Here is a transcript of Eric’s story.
Reporter: The new rule says that health insurance companies can no longer require women to come up with co-pays for many routine exams, including annual check-ups, breast exams and pap smears.
Ashley Wheeland, with the Colorado Consumer Health Initiative says right now, co-pays prevent lots of women from getting those screenings.
Wheeland: Having more access to these services will result in healthier families, healthier women, healthier children and be great for our state.
But not every woman will be able to get free screenings right away. The co-pay waiver doesn’t kick in until a woman’s health plan re-news. For a lot of people that happens once a year, but others only re-new every other year. It’s not until 2014 that virtually all health plans will be required to waive the cost sharing.
Until then, it’s going to be up to clinics and doctor’s offices to check whether a patient is eligible to have their co-pay waived.

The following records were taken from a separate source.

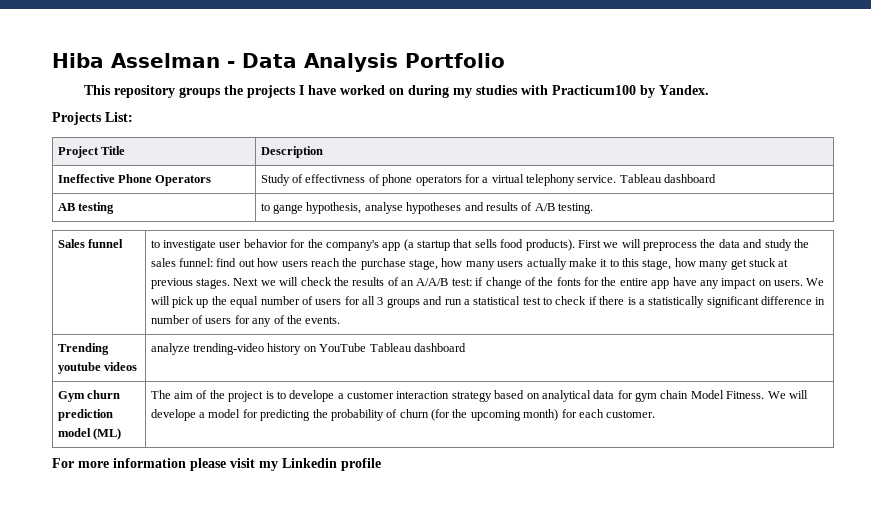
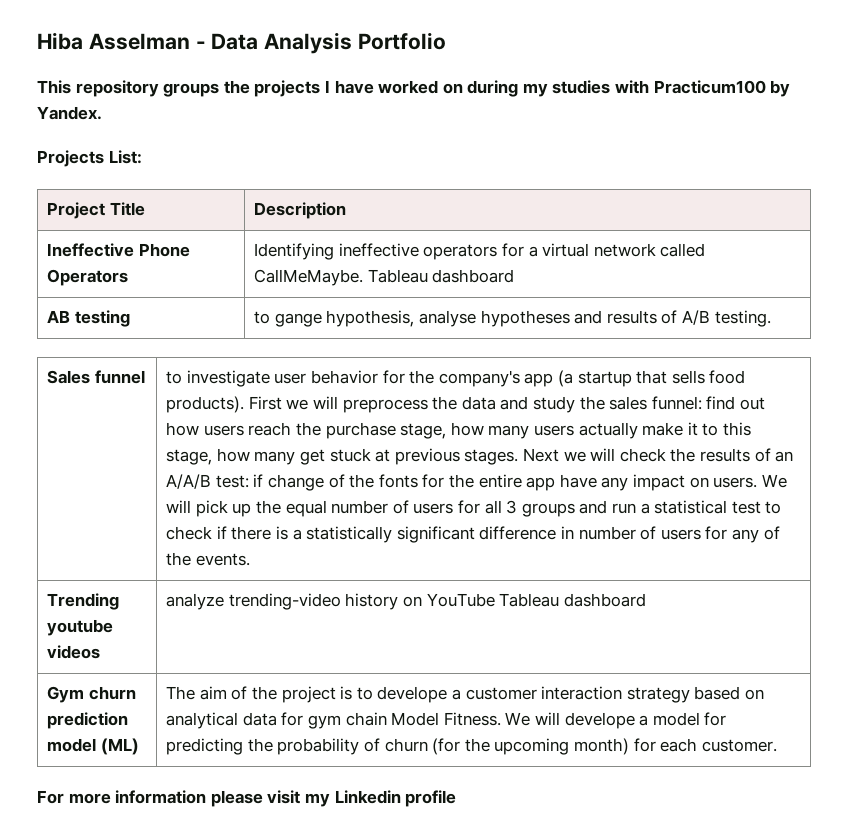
[260,174,413,186] Study of effectivness of phone -> [254,243,419,260] Identifying ineffective
[526,174,617,186] telephony service. -> [593,243,706,257] [254,269,364,286] network called CallMeMaybe.

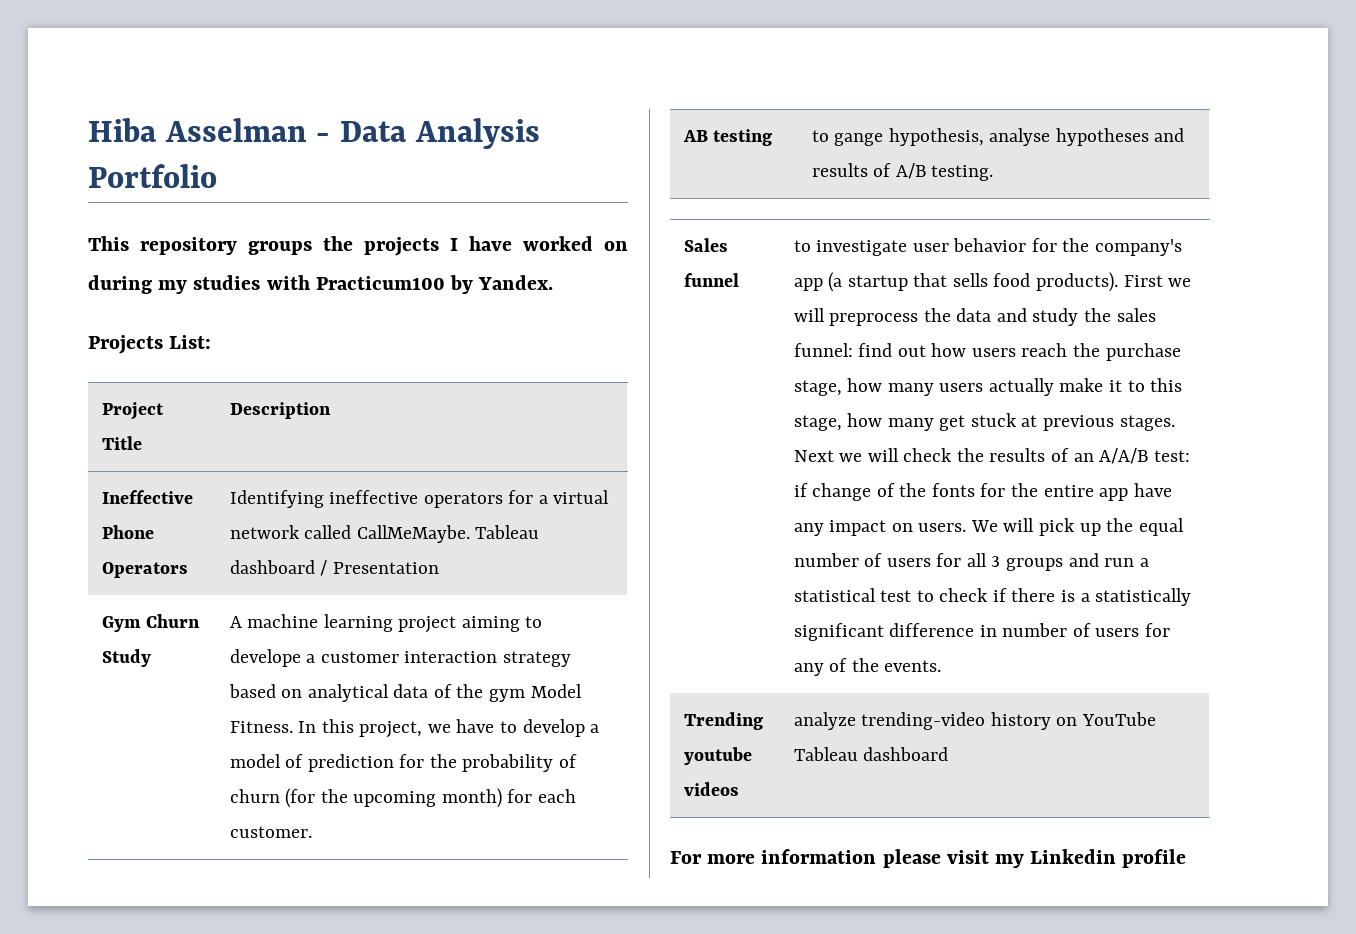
(515, 276) none -> [320,560,439,576] [101,614,201,632] [101,649,151,667] [229,614,543,633] [229,649,571,667] [228,684,582,702] [229,719,600,738] [229,754,577,772] [229,788,576,808] [229,826,312,838] / Presentation // Gym Churn Study | A machine learning project aiming to develope a customer interaction strategy based on analytical data of the gym Model Fitness. In this project, we have to develop a model of prediction for the probability of churn (for the upcoming month) for each customer.
[47,686,136,703] [47,712,129,729] [47,738,139,755] [166,686,764,703] [166,712,727,729] [166,738,777,755] // Gym churn prediction model (ML) | The aim of the project is to develope a customer interaction strategy based on analytical data for gym chain Model Fitness. We will develope a model for predicting the probability of churn (for the upcoming month) for each customer. -> (949, 754) none

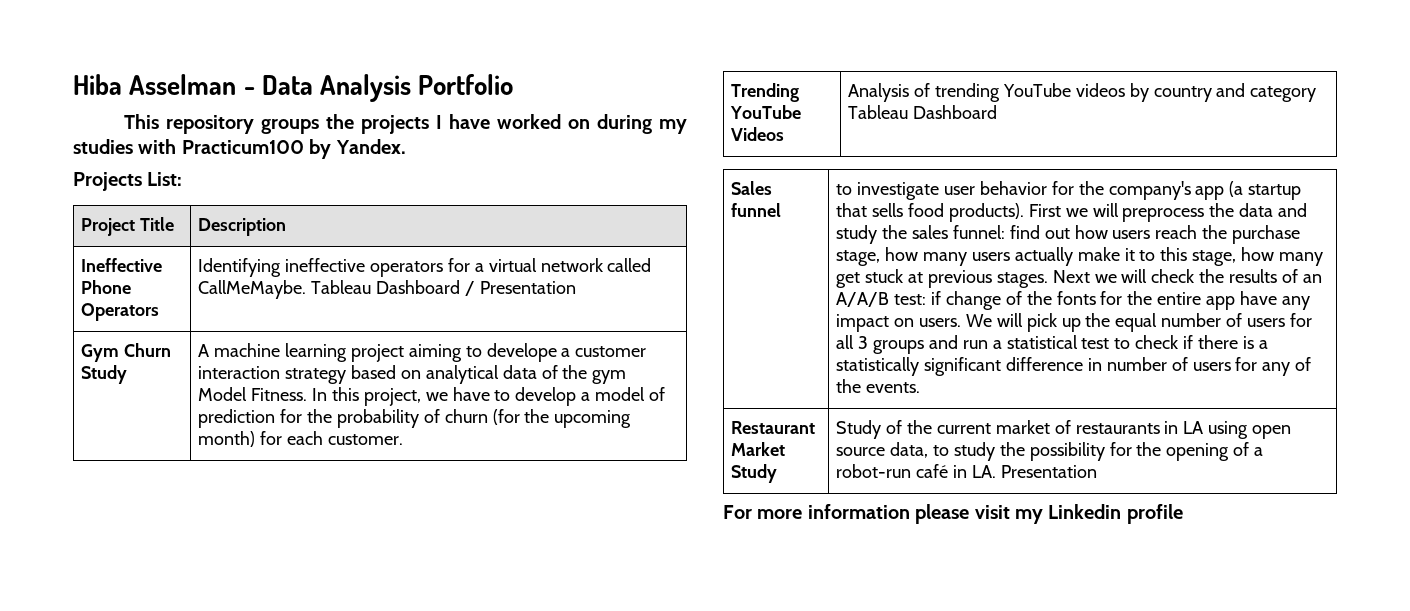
[229,560,315,574] dashboard -> [376,280,461,294] Dashboard
[682,129,773,146] [811,128,1185,146] [811,163,994,181] AB testing | to gange hypothesis, analyse hypotheses and results of A/B testing. -> [731,83,800,102] [730,105,802,119] [731,127,785,141] [848,83,1317,102] [848,105,998,119] Trending YouTube Videos | Analysis of trending YouTube videos by country and category Tableau Dashboard
[683,712,763,730] [683,747,752,765] [683,782,739,796] [793,712,1156,730] [793,747,949,761] Trending youtube videos | analyze trending-video history on YouTube Tableau dashboard -> [731,421,816,434] [731,442,786,456] [731,464,778,483] [836,420,1292,439] [836,442,1264,461] [836,464,1097,478] Restaurant Market Study | Study of the current market of restaurants in LA using open source data, to study the possibility for the opening of a robot-run café in LA. Presentation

Anders Gilberg is with the Medical Group Management Association, which helps doctors run the business end of their practices.
Gilberg: The way you have to go about checking eligibility for each plan would be different, there’s not one way, like, one portal, to check it.
Gilberg says checking eligibility is a significant burden and expense for practices. Consumer advocates acknowledge the hassle, but say increasing access to preventive services will pay huge dividends.